Leading the management team as CEO is 36-year-old entrepreneur Justin Shaffer, of San Francisco, who left his career in the tech field to pursue a career in professional big-boat sailing. He’s supported by COO Tod Reynolds, the director of Chicago’s Match Race Center who oversaw the hugely successful America’s Cup World Series Chicago event. Melinda Erkelens, of San Francisco, has been retained as General Counsel to guide the team through the Cup’s sea of red tape, a role she is versed in having counseled both Oracle Team USA and Artemis Racing in past Cup campaigns.

“We’re not running it like a first-timer team,” says Buckley. “We got to a point where we were comfortable properly launching this team. We will be lean and mean, and we’re not going to have a huge group of employees. We are here to win this thing and we will have as many smart people as we possibly can. Building an organization has been the most important piece of the puzzle over the last six months. Getting everyone onboard legitimizes our organization and that’s something that Taylor and I needed.”

With Buckley and Canfield essentially East Coasters, how is it that the team landed in Long Beach? “We were trying to get the right fit,” says Buckley. “There are so many great clubs in the United States, and we had to see which one felt like home. That’s what it feels like in Long Beach Yacht Club. Taylor has won for Congressional Cups there and they love him in that city. There is no other place like it in the world, with the volunteers that show up for that event. We hope that we can involve all yacht clubs, but Long Beach is home.”

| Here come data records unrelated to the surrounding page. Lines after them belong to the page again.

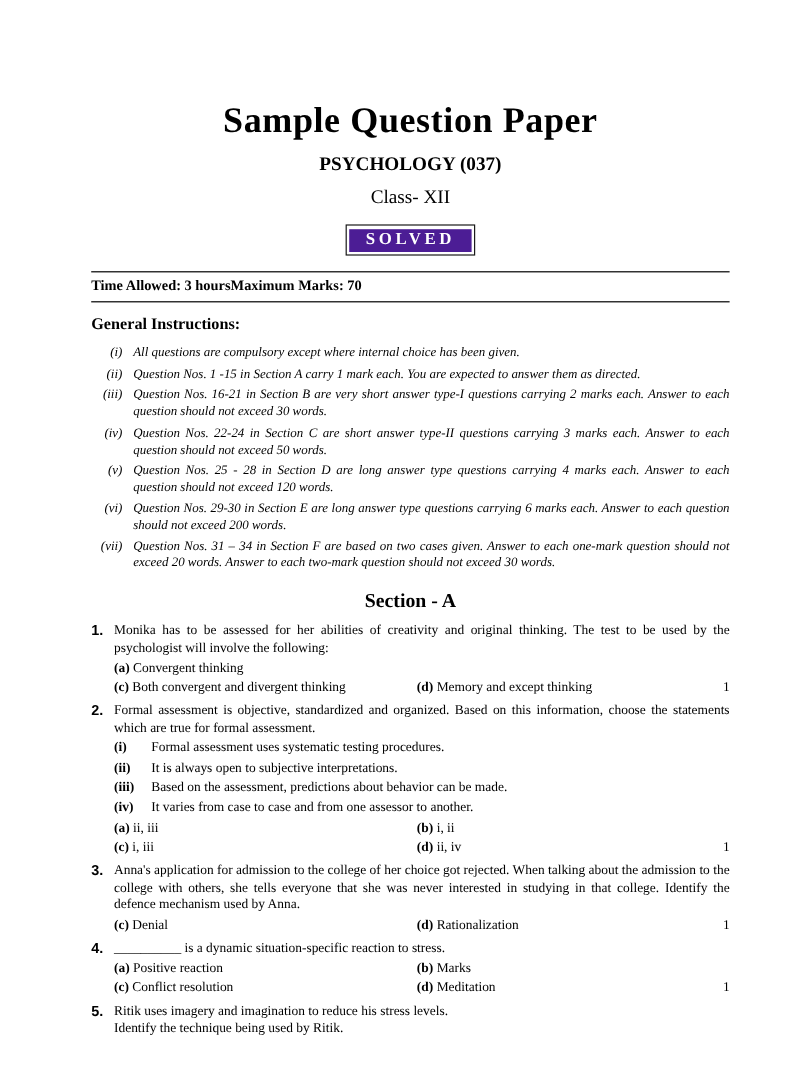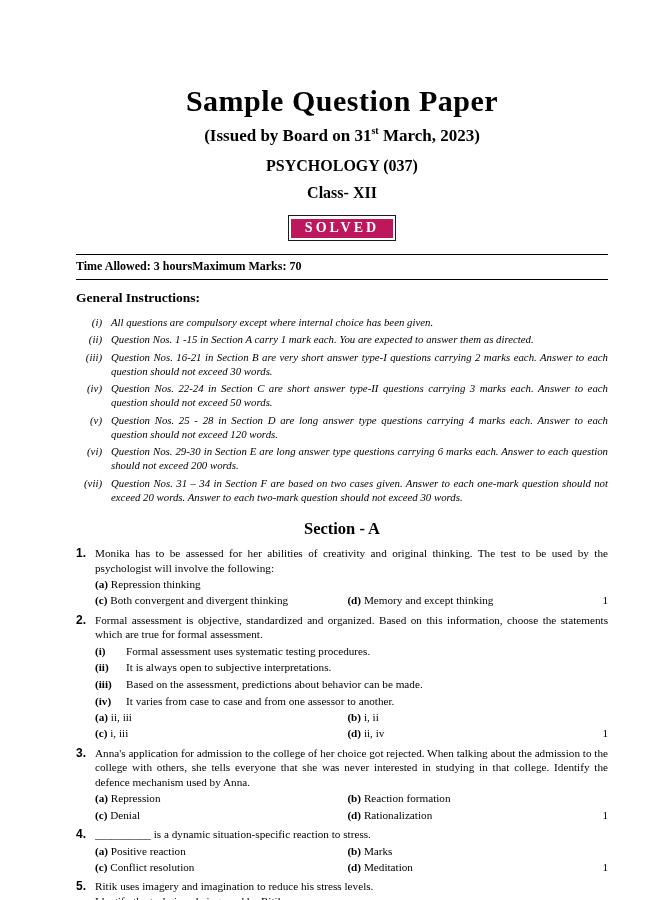--- a/index.html
+++ b/index.html
@@ -6,30 +6,30 @@
   html, body { width: 660px; height: 900px; background: #ffffff; overflow: hidden; }
   body { font-family: "Liberation Serif", serif; color: #000; }
   .page { width: 660px; height: 900px; padding: 84px 52px 10px 76px; }
 
   
   .header { text-align: center; }
   .title { font-size: 30px; font-weight: bold; letter-spacing: 0.5px; }
   .issued { font-size: 17px; font-weight: bold; margin-top: 7px; }
   .issued sup { font-size: 10px; }
   .subject { font-size: 16px; font-weight: bold; margin-top: 11px; }
-  .class-line { font-size: 16px; font-weight: bold; margin-top: 9px; }
+  .class-line { font-size: 16px; font-weight: normal; margin-top: 9px; }
   .solved-wrap { margin-top: 13px; }
   .solved-badge {
     display: inline-block;
     border: 1.5px solid #1a1a1a;
     padding: 2px;
   }
   .solved-badge .inner {
     display: inline-block;
-    background: #be185d;
+    background: #4c1d95;
     color: #ffffff;
     font-weight: bold;
     font-size: 14px;
     letter-spacing: 3px;
     padding: 1px 14px 2px 14px;
   }
 
   
   .meta-row {
     margin-top: 13px;
@@ -73,21 +73,20 @@
   .opt-label { font-weight: bold; }
   .marks { width: 14px; flex: none; text-align: right; }
 </style>
 </head>
 <body>
 
 <div class="page">
 
   <div class="header">
     <div class="title">Sample Question Paper</div>
-    <div class="issued"><span>(Issued by Board on 31</span><sup>st</sup><span> March, 2023)</span></div>
     <div class="subject">PSYCHOLOGY (037)</div>
     <div class="class-line">Class- XII</div>
     <div class="solved-wrap">
       <span class="solved-badge"><span class="inner">SOLVED</span></span>
     </div>
   </div>
 
   <div class="meta-row">
     <span>Time Allowed: 3 hours</span>
     <span>Maximum Marks: 70</span>
@@ -128,21 +127,21 @@
 
   <div class="section-title">Section - A</div>
 
   <div class="question">
     <div class="q-row">
       <span class="q-num">1.</span>
       <div class="q-body">
         <div class="q-text">Monika has to be assessed for her abilities of creativity and original thinking. The test to be used by the psychologist will involve the following:</div>
         <div class="opts">
           <div class="opt-row">
-            <span class="opt-l"><span class="opt-label">(a)</span> <span>Repression thinking</span></span>
+            <span class="opt-l"><span class="opt-label">(a)</span> <span>Convergent thinking</span></span>
             <span class="marks"></span>
           </div>
           <div class="opt-row">
             <span class="opt-l"><span class="opt-label">(c)</span> <span>Both convergent and divergent thinking</span></span>
             <span class="opt-r"><span class="opt-label">(d)</span> <span>Memory and except thinking</span></span>
             <span class="marks">1</span>
           </div>
         </div>
       </div>
     </div>
@@ -185,25 +184,20 @@
     </div>
   </div>
 
   <div class="question">
     <div class="q-row">
       <span class="q-num">3.</span>
       <div class="q-body">
         <div class="q-text">Anna's application for admission to the college of her choice got rejected. When talking about the admission to the college with others, she tells everyone that she was never interested in studying in that college. Identify the defence mechanism used by Anna.</div>
         <div class="opts">
           <div class="opt-row">
-            <span class="opt-l"><span class="opt-label">(a)</span> <span>Repression</span></span>
-            <span class="opt-r"><span class="opt-label">(b)</span> <span>Reaction formation</span></span>
-            <span class="marks"></span>
-          </div>
-          <div class="opt-row">
             <span class="opt-l"><span class="opt-label">(c)</span> <span>Denial</span></span>
             <span class="opt-r"><span class="opt-label">(d)</span> <span>Rationalization</span></span>
             <span class="marks">1</span>
           </div>
         </div>
       </div>
     </div>
   </div>
 
   <div class="question">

“They’re great people, very supportive members,” Canfield adds. “It’s incredible what they do at the Con Cup every year. They dig into their pockets and put on an amazing event and that’s the type of people we want to have involved in a project like ours.”

There is much work to be done, and fundraising will continue all the way thought the campaign, says Buckley, but there’s nothing wrong with that. It keeps people hungry, he says, and he’ll have a hungry team that will fight all the way to the end.